[libfaim.git] / src / md5.c

/*
  Copyright (C) 1999 Aladdin Enterprises.  All rights reserved.

  This software is provided 'as-is', without any express or implied
  warranty.  In no event will the authors be held liable for any damages
  arising from the use of this software.

  Permission is granted to anyone to use this software for any purpose,
  including commercial applications, and to alter it and redistribute it
  freely, subject to the following restrictions:

  1. The origin of this software must not be misrepresented; you must not
     claim that you wrote the original software.

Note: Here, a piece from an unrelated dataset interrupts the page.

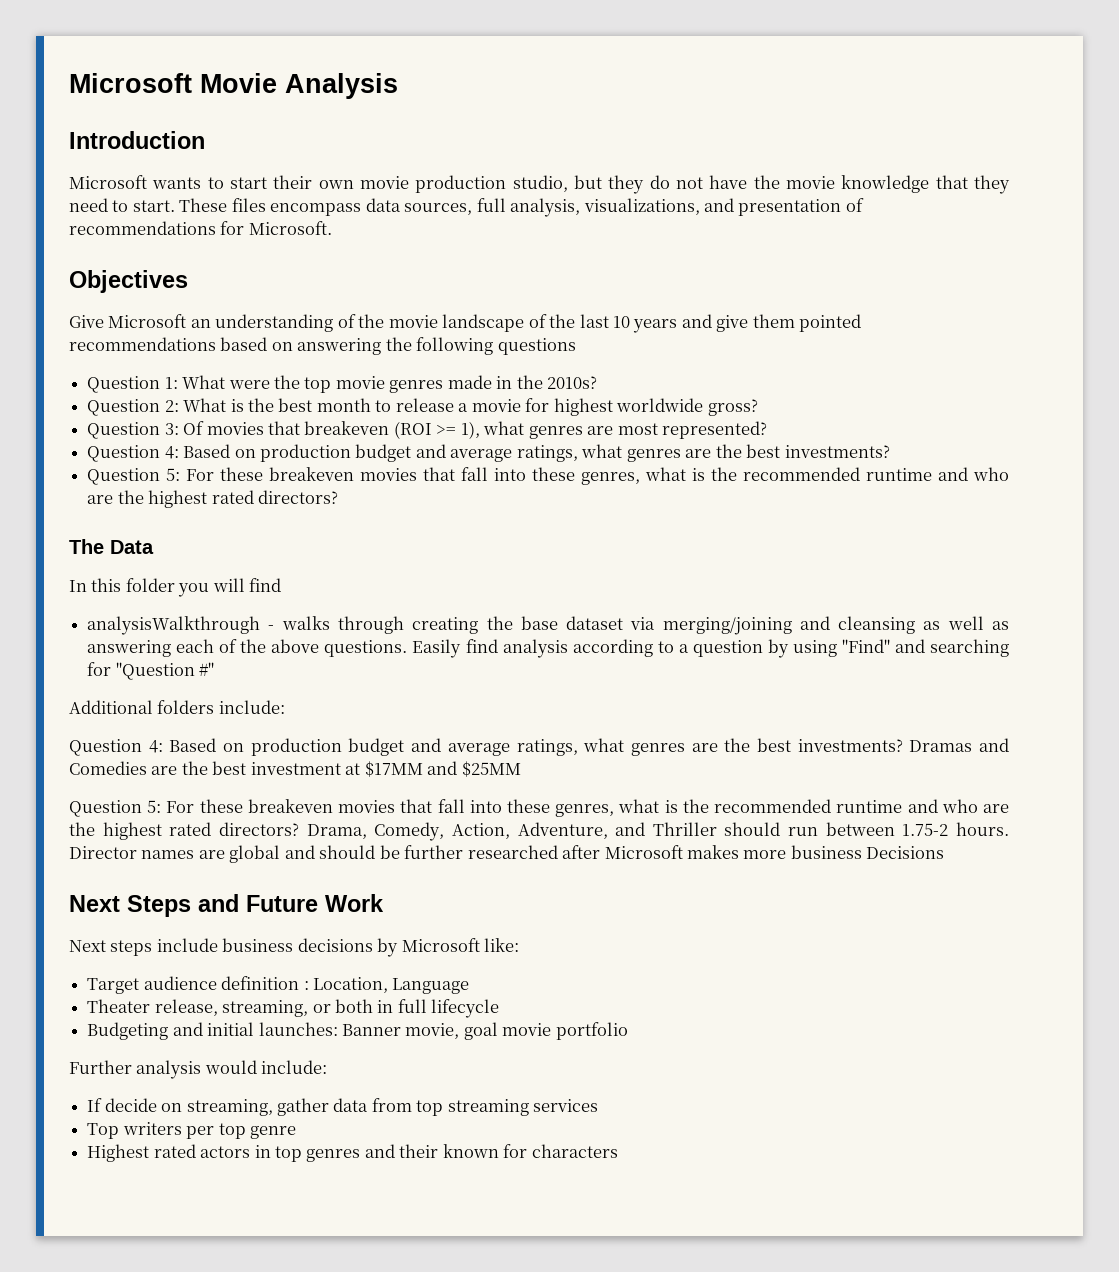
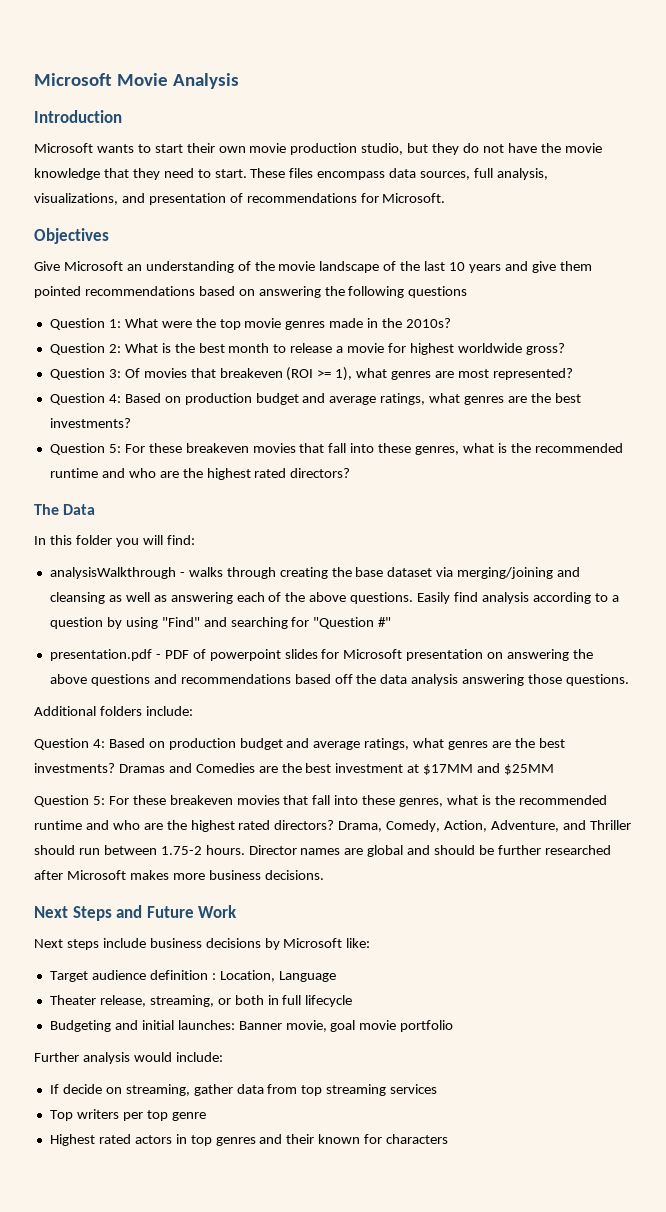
[249,578,282,592] find -> [166,535,195,545] find:
(215, 669) none -> [49,649,594,661] [49,674,630,686] // presentation.pdf - PDF of powerpoint slides for Microsoft presentation on answering the above questions and recommendations based off the data analysis answering those questions.
[866,846,945,859] Decisions -> [264,870,324,880] decisions.

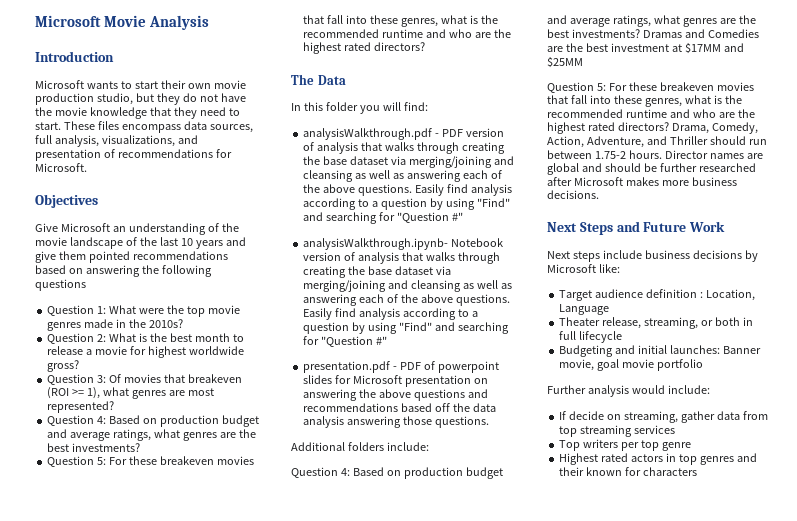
[49,567,185,579] analysisWalkthrough - -> [303,128,505,140] [303,142,505,154] [303,156,514,168] [303,170,502,182] [303,184,512,196] [303,198,510,210] [303,212,463,224] [303,238,504,250] [303,252,424,264] analysisWalkthrough.pdf - PDF version of analysis that walks through creating the base dataset via merging/joining and cleansing as well as answering each of the above questions. Easily find analysis according to a question by using "Find" and searching for "Question #" // analysisWalkthrough.ipynb- Notebook version of analysis that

If you use this software
     in a product, an acknowledgment in the product documentation would be
     appreciated but is not required.
  2. Altered source versions must be plainly marked as such, and must not be
     misrepresented as being the original software.
  3. This notice may not be removed or altered from any source distribution.

  L. Peter Deutsch
  ghost@aladdin.com

 */
/*
  Independent implementation of MD5 (RFC 1321).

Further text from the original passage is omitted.